Exercise instructions:
Begin at the line with "2020-04-15: 54.8 -> none" and output every line through the end of the records, exactly as given. Omit pictures.

Edit difference data:
════════════════════
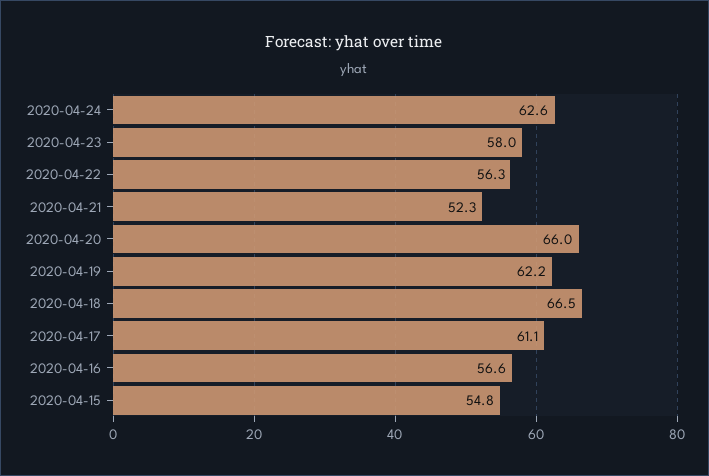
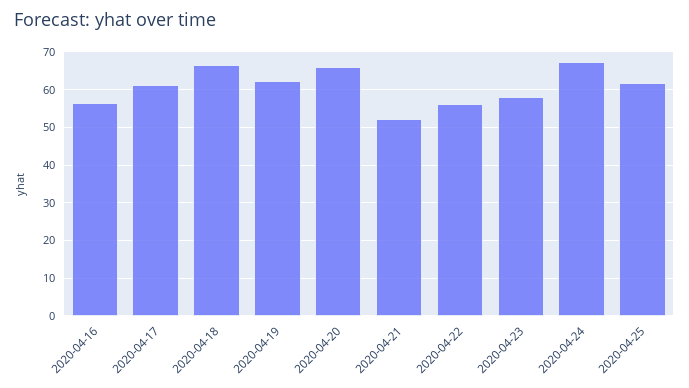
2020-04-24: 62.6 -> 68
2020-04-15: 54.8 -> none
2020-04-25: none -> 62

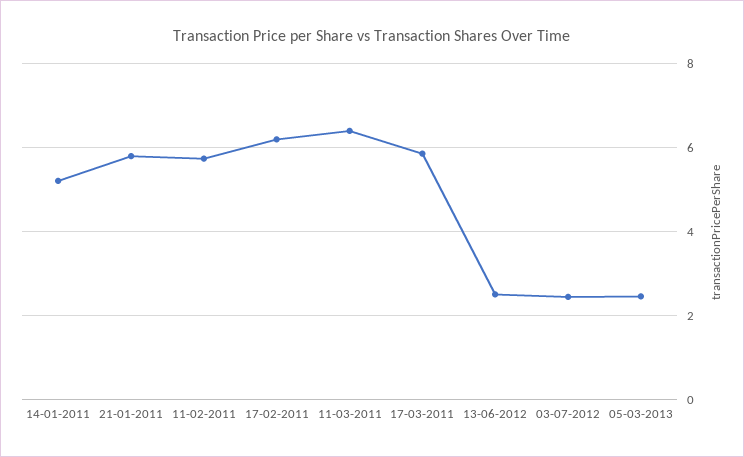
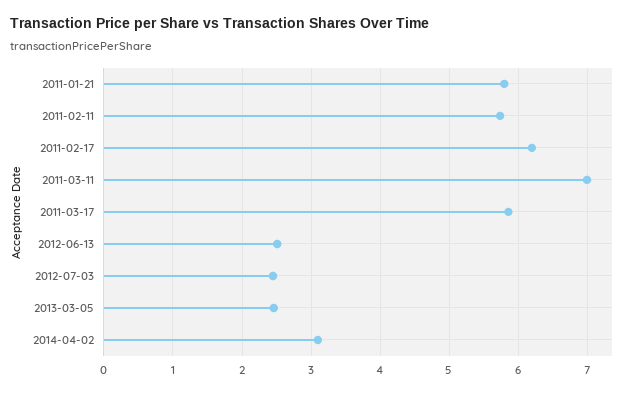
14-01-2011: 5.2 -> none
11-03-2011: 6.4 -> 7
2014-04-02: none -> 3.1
════════════════════
Exercise result:
2020-04-15: 54.8 -> none
2020-04-25: none -> 62

14-01-2011: 5.2 -> none
11-03-2011: 6.4 -> 7
2014-04-02: none -> 3.1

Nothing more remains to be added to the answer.